▸ Task goal: Below this line is a set of entries; quote exactly the lines from the line that contains "NANNINI SIRIA-G: 9" to the line that contains "Sleeveless Square Neck Dress —: none -> 2", both lines included.

▸ Input data:
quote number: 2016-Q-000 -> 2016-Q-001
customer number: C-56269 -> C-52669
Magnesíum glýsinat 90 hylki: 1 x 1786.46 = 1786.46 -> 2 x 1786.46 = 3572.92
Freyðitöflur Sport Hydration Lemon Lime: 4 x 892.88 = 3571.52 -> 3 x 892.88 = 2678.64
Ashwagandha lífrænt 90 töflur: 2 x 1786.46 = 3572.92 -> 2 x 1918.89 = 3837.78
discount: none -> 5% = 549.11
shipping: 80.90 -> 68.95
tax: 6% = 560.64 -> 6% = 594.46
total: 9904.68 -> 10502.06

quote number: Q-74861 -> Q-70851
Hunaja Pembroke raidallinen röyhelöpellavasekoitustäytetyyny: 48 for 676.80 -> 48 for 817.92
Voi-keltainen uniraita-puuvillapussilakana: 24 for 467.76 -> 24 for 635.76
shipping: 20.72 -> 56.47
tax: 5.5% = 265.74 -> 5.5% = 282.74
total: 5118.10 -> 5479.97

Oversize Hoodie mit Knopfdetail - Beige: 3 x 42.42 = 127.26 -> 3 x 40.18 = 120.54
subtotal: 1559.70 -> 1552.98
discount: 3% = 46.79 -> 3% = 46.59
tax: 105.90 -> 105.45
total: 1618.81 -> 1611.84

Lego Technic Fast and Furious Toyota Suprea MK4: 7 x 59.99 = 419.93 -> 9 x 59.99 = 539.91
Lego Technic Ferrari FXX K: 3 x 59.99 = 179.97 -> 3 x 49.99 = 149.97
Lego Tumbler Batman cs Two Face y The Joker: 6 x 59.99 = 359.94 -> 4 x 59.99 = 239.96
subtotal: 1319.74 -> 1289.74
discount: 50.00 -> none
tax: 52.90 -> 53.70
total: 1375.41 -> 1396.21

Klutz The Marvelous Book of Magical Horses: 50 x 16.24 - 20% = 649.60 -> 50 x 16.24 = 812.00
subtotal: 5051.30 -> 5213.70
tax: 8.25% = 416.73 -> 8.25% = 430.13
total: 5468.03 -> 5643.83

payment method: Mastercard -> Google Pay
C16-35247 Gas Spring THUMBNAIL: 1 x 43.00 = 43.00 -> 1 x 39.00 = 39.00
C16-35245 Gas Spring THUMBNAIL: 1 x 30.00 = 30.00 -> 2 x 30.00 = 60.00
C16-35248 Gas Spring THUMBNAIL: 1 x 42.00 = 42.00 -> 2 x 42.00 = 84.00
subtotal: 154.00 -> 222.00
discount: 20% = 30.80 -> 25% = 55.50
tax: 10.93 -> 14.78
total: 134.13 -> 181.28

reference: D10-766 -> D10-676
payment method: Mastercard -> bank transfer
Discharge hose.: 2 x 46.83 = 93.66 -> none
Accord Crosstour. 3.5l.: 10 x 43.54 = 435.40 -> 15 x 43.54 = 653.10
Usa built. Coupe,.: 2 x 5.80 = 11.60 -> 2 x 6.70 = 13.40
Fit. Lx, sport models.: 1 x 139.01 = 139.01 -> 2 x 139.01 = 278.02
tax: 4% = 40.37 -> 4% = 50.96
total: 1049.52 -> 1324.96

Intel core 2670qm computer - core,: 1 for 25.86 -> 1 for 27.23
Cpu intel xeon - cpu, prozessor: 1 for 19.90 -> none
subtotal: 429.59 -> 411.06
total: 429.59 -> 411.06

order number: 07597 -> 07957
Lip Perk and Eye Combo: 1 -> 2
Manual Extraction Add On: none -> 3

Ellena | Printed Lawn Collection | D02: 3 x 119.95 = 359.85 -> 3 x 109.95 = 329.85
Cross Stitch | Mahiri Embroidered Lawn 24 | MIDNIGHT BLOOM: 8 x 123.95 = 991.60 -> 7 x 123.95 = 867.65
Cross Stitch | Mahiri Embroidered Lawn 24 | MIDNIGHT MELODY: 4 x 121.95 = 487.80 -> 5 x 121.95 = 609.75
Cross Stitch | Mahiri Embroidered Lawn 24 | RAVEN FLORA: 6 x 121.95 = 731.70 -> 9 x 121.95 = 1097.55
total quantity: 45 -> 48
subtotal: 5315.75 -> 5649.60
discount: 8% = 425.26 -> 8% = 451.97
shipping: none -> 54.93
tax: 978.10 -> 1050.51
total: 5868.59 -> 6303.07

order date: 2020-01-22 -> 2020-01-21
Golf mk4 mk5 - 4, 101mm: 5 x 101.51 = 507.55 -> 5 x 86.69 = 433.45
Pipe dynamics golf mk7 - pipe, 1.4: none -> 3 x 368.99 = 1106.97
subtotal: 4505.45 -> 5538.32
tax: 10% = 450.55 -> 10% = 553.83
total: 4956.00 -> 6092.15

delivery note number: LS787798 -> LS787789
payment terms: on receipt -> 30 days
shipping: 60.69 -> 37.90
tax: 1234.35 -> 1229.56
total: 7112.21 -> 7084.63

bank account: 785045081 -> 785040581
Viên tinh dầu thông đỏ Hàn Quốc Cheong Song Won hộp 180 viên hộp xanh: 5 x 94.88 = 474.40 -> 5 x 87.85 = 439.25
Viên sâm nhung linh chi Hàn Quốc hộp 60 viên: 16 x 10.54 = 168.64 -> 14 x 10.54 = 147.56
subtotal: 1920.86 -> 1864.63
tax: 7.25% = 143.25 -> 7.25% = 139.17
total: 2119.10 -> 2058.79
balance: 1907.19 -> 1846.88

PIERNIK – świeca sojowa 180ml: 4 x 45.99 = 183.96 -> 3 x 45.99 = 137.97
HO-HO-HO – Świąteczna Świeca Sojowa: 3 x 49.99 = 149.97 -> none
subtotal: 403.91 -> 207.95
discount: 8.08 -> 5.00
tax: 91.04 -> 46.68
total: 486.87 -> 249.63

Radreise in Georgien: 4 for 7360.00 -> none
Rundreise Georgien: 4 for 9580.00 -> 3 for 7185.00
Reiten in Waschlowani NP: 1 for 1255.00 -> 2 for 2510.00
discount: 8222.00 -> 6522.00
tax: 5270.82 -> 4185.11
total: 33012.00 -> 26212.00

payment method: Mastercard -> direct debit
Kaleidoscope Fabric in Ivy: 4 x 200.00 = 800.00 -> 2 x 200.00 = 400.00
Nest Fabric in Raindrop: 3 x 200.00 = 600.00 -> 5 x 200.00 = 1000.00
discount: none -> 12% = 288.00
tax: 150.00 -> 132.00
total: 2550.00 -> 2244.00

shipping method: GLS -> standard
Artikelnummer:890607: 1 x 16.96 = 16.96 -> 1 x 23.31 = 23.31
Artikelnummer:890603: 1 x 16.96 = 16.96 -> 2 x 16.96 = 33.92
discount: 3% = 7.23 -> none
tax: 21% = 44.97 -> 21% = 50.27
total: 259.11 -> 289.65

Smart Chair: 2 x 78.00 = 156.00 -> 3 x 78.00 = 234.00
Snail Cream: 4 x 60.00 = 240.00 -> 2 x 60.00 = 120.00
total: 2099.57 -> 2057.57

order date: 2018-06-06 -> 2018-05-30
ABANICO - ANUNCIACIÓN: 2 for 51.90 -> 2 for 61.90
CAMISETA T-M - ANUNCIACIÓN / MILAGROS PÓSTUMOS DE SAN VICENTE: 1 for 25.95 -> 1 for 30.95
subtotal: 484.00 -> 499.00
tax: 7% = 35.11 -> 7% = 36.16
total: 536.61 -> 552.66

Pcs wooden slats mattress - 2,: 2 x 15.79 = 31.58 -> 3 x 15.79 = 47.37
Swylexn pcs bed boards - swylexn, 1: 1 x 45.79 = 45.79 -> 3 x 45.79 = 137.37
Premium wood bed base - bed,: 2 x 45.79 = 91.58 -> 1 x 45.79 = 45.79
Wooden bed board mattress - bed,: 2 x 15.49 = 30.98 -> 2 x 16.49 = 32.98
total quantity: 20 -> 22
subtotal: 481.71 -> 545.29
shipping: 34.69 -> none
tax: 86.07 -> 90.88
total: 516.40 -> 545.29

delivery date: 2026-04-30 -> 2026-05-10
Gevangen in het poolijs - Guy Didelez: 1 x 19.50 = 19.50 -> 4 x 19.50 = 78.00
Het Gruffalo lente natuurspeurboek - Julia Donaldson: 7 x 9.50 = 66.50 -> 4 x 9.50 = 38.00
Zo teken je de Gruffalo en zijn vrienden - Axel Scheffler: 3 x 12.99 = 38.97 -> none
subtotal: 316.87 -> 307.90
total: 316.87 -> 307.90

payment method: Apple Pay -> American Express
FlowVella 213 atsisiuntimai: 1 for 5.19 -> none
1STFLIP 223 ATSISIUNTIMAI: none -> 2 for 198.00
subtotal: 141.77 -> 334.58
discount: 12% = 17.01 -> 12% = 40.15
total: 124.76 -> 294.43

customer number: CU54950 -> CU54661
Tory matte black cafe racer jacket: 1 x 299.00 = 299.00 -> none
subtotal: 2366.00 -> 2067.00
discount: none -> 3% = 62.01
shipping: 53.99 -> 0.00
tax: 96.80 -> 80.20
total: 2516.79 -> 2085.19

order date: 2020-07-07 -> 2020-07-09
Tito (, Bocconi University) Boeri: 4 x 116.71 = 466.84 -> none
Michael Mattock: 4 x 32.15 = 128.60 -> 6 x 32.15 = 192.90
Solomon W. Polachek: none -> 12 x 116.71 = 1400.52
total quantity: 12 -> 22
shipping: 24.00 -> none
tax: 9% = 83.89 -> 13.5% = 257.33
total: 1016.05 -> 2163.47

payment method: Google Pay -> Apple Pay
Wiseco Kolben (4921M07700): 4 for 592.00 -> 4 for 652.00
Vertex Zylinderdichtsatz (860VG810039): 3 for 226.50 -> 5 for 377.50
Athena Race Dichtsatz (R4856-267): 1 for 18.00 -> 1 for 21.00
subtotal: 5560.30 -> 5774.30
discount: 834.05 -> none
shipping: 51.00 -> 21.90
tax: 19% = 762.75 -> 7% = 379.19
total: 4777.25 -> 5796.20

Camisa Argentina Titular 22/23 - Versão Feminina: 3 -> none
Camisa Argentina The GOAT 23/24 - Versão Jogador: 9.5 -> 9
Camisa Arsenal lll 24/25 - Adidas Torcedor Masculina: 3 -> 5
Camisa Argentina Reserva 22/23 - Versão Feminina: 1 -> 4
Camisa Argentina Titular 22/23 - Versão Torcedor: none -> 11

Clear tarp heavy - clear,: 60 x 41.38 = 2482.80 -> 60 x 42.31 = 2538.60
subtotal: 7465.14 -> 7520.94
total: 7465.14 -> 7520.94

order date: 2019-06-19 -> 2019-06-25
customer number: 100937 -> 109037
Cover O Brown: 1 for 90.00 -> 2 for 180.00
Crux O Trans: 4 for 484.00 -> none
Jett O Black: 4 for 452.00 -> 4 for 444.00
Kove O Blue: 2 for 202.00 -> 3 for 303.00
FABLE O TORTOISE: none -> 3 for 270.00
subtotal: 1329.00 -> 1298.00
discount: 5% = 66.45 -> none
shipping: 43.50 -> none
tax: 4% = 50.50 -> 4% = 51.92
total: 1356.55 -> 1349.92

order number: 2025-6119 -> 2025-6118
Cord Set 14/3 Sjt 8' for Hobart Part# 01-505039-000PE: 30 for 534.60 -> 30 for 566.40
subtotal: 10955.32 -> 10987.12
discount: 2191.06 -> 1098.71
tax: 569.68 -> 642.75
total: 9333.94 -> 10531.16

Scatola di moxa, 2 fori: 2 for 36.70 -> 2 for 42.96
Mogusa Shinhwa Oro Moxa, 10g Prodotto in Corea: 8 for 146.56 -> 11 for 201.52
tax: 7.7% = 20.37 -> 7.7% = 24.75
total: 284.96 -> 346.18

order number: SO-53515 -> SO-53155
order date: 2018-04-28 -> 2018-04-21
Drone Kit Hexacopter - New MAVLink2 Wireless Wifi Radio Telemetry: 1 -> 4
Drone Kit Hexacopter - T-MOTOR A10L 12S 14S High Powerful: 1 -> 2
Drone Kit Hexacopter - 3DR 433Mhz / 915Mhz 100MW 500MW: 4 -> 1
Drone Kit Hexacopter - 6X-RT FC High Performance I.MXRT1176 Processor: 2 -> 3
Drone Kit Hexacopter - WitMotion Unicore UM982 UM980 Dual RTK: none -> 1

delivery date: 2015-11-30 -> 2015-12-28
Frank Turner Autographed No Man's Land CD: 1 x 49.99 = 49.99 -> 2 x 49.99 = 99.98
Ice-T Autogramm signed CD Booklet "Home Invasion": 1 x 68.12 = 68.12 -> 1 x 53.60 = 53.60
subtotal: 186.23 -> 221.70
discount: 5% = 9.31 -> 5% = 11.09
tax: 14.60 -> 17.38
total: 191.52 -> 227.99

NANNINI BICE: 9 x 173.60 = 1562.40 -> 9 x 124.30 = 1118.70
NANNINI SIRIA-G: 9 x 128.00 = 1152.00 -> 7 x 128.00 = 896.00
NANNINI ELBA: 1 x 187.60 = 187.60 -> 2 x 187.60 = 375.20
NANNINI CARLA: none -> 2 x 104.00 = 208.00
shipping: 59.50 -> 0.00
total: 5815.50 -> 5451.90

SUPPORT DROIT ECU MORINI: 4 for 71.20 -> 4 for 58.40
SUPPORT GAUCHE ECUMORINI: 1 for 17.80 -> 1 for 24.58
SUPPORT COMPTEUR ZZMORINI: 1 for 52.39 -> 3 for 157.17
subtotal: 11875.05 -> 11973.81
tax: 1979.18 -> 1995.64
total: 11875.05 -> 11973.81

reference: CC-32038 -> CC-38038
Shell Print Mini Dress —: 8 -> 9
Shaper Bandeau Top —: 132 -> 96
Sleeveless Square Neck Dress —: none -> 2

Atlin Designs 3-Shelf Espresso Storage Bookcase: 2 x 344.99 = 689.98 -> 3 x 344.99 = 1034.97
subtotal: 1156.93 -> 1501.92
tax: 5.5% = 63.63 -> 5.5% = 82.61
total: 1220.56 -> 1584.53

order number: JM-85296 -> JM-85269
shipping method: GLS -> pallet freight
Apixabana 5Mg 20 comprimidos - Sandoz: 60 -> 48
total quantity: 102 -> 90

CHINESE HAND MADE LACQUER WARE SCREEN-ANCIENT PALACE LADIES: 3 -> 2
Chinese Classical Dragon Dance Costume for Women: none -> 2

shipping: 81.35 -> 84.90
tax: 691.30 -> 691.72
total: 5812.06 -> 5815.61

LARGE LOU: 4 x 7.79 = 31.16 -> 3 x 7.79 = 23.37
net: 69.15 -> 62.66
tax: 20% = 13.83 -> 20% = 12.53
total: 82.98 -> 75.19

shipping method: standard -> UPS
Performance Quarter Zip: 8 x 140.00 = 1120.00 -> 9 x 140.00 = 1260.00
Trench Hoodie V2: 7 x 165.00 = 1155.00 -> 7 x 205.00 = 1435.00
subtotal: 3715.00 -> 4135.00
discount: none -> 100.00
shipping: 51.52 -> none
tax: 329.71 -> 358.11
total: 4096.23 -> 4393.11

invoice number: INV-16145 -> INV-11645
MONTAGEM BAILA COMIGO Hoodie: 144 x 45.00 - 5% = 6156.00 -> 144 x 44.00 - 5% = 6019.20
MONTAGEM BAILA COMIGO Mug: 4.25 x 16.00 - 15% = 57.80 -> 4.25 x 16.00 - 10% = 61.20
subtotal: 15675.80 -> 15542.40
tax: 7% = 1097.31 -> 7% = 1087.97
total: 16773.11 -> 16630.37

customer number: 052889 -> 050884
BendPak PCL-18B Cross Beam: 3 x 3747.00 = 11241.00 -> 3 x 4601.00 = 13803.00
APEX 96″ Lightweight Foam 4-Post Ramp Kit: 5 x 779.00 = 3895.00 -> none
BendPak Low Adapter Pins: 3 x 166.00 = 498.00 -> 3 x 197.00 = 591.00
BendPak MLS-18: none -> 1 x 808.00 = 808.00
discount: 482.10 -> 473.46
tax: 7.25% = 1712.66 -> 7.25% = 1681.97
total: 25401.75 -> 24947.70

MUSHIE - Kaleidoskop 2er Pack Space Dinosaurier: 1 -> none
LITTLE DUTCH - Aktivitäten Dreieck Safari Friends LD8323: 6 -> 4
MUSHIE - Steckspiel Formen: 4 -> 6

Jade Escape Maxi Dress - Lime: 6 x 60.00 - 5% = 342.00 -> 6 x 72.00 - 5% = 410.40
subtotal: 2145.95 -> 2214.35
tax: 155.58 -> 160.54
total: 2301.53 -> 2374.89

▸ Worked solution:
NANNINI SIRIA-G: 9 x 128.00 = 1152.00 -> 7 x 128.00 = 896.00
NANNINI ELBA: 1 x 187.60 = 187.60 -> 2 x 187.60 = 375.20
NANNINI CARLA: none -> 2 x 104.00 = 208.00
shipping: 59.50 -> 0.00
total: 5815.50 -> 5451.90

SUPPORT DROIT ECU MORINI: 4 for 71.20 -> 4 for 58.40
SUPPORT GAUCHE ECUMORINI: 1 for 17.80 -> 1 for 24.58
SUPPORT COMPTEUR ZZMORINI: 1 for 52.39 -> 3 for 157.17
subtotal: 11875.05 -> 11973.81
tax: 1979.18 -> 1995.64
total: 11875.05 -> 11973.81

reference: CC-32038 -> CC-38038
Shell Print Mini Dress —: 8 -> 9
Shaper Bandeau Top —: 132 -> 96
Sleeveless Square Neck Dress —: none -> 2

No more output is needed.